*Exercise goal*
The reply should hold every line of the listing exactly, and none of its images.

*Available data*

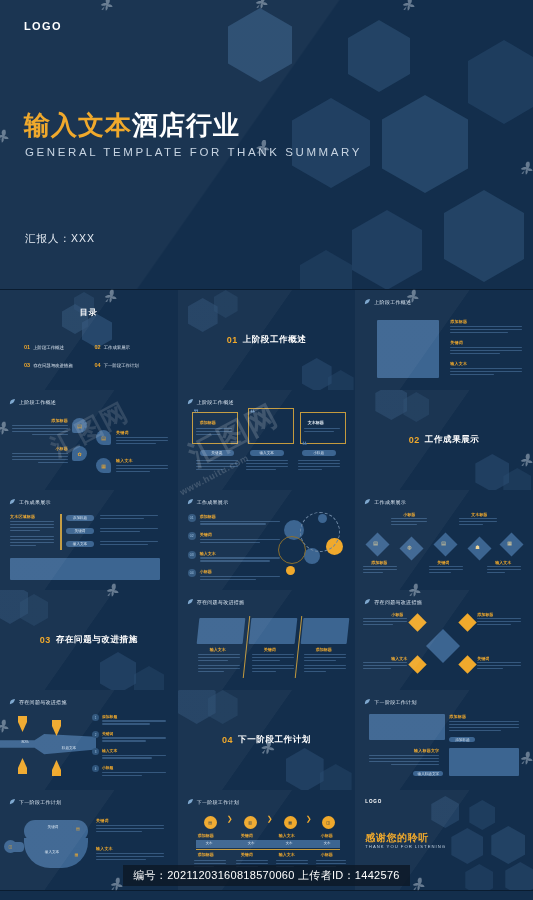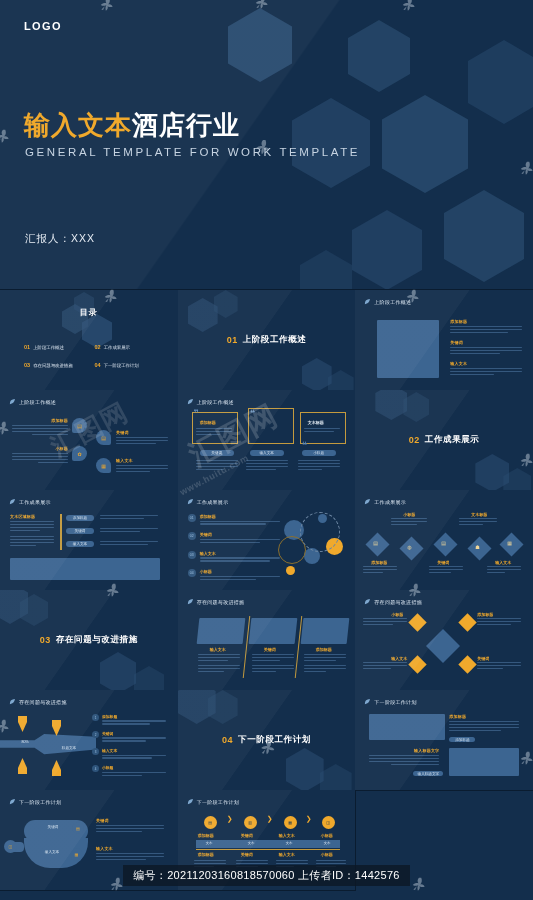--- a/index.html
+++ b/index.html
@@ -93,7 +93,7 @@
     <div class="ttl">
       <span class="o">输入文本</span><span class="w">酒店行业</span>
     </div>
-    <div class="sub">GENERAL TEMPLATE FOR WORK TEMPLATE</div>
+    <div class="sub">GENERAL TEMPLATE FOR THANK SUMMARY</div>
     <div class="pres">汇报人：XXX</div>
   </div>
 

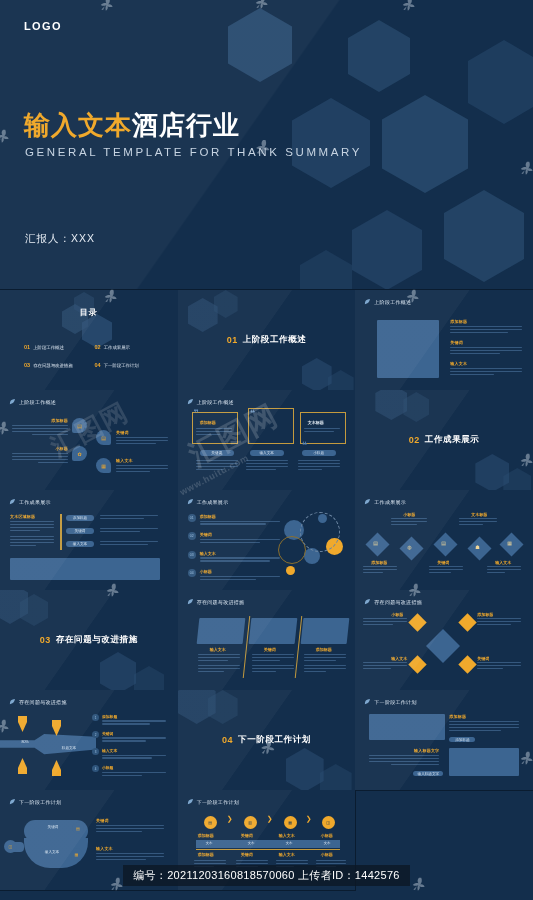--- a/index.html
+++ b/index.html
@@ -720,6 +720,22 @@
       </div>
     </div>
 
+    <div class="cell">
+      <div class="slide ty">
+        <div class="hexwrap">
+          <div class="hex" style="left:76px;top:6px;width:28px;height:32px;opacity:.55"></div>
+          <div class="hex" style="left:114px;top:10px;width:26px;height:30px;opacity:.45"></div>
+          <div class="hex" style="left:96px;top:38px;width:32px;height:36px;opacity:.5"></div>
+          <div class="hex" style="left:136px;top:36px;width:34px;height:38px;opacity:.6"></div>
+          <div class="hex" style="left:110px;top:74px;width:28px;height:32px;opacity:.4"></div>
+          <div class="hex" style="left:150px;top:72px;width:30px;height:34px;opacity:.48"></div>
+        </div>
+        <div class="logo">LOGO</div>
+        <div class="big">感谢您的聆听</div>
+        <div class="en">THANK YOU FOR LISTENING</div>
+        <div class="pres">汇报人：XXX</div>
+      </div>
+    </div>
 
   </div>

*Reply*
--- a/index.html
+++ b/index.html
@@ -93,7 +93,7 @@
     <div class="ttl">
       <span class="o">输入文本</span><span class="w">酒店行业</span>
     </div>
-    <div class="sub">GENERAL TEMPLATE FOR WORK TEMPLATE</div>
+    <div class="sub">GENERAL TEMPLATE FOR THANK SUMMARY</div>
     <div class="pres">汇报人：XXX</div>
   </div>
 

--- a/index.html
+++ b/index.html
@@ -720,6 +720,22 @@
       </div>
     </div>
 
+    <div class="cell">
+      <div class="slide ty">
+        <div class="hexwrap">
+          <div class="hex" style="left:76px;top:6px;width:28px;height:32px;opacity:.55"></div>
+          <div class="hex" style="left:114px;top:10px;width:26px;height:30px;opacity:.45"></div>
+          <div class="hex" style="left:96px;top:38px;width:32px;height:36px;opacity:.5"></div>
+          <div class="hex" style="left:136px;top:36px;width:34px;height:38px;opacity:.6"></div>
+          <div class="hex" style="left:110px;top:74px;width:28px;height:32px;opacity:.4"></div>
+          <div class="hex" style="left:150px;top:72px;width:30px;height:34px;opacity:.48"></div>
+        </div>
+        <div class="logo">LOGO</div>
+        <div class="big">感谢您的聆听</div>
+        <div class="en">THANK YOU FOR LISTENING</div>
+        <div class="pres">汇报人：XXX</div>
+      </div>
+    </div>
 
   </div>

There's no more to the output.